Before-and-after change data
* * * * * * *

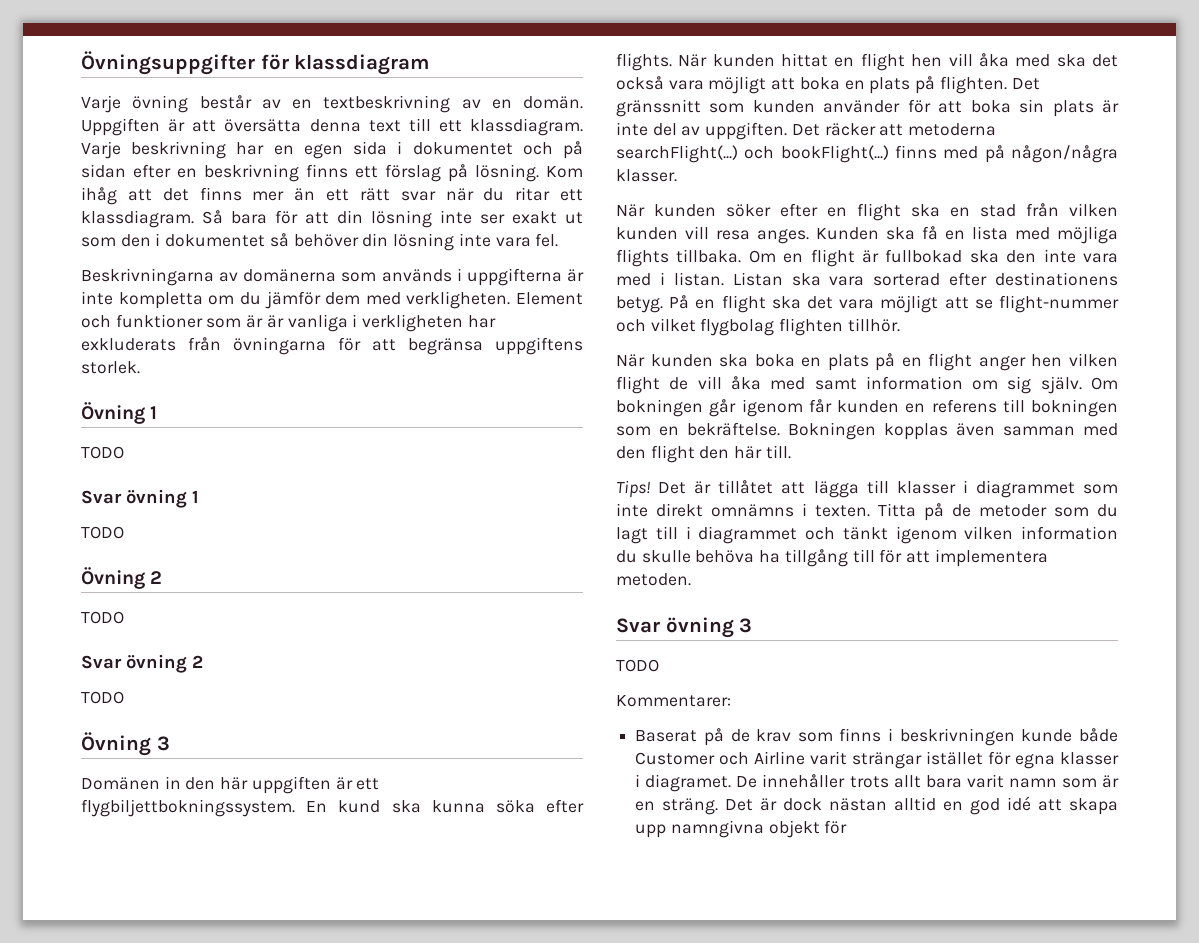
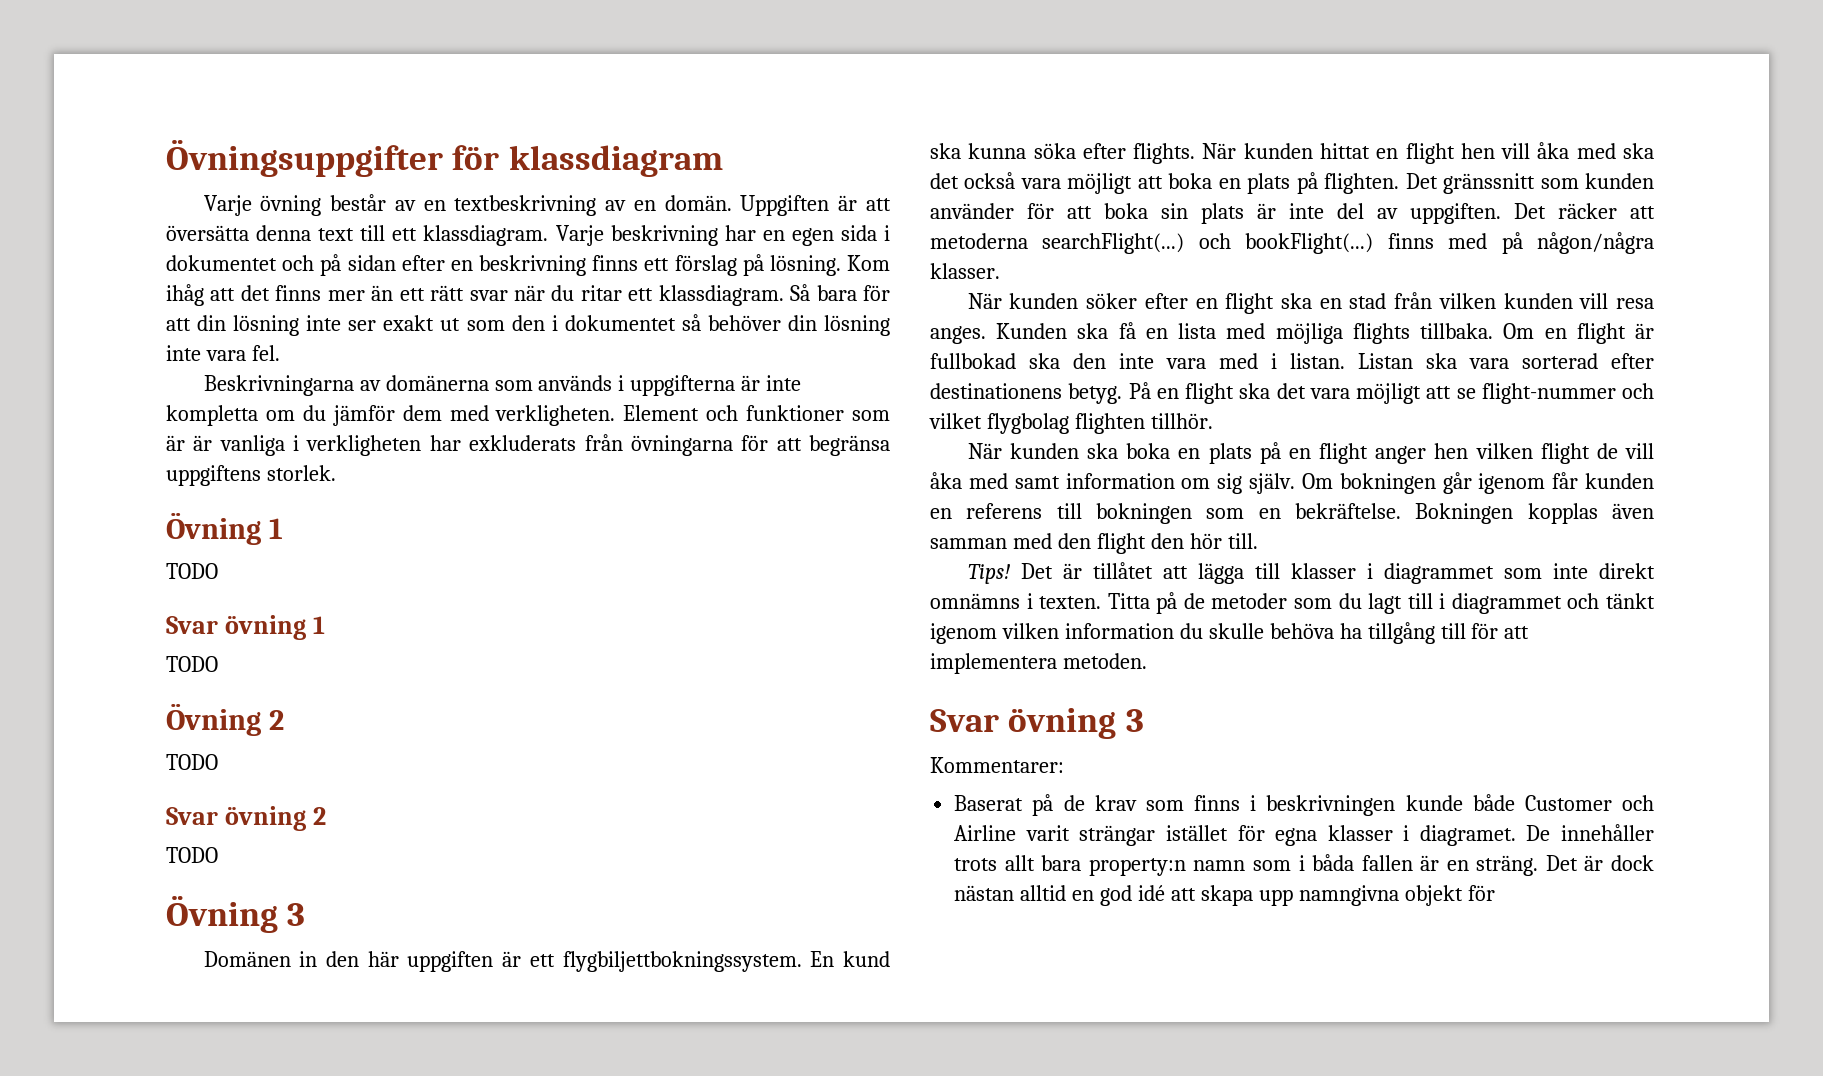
- Bokningen kopplas även samman med den flight den här till.
+ Bokningen kopplas även samman med den flight den hör till.
  Svar övning 3
- TODO
- De innehåller trots allt bara varit namn som är en sträng.
+ De innehåller trots allt bara property:n namn som i båda fallen är en sträng.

* * * * * * *

WHAT IS BEING ASKED: Your reply should be the entries copied exactly, with all images omitted.

OUTPUT OF THE EXERCISE:
- Bokningen kopplas även samman med den flight den här till.
+ Bokningen kopplas även samman med den flight den hör till.
  Svar övning 3
- TODO
- De innehåller trots allt bara varit namn som är en sträng.
+ De innehåller trots allt bara property:n namn som i båda fallen är en sträng.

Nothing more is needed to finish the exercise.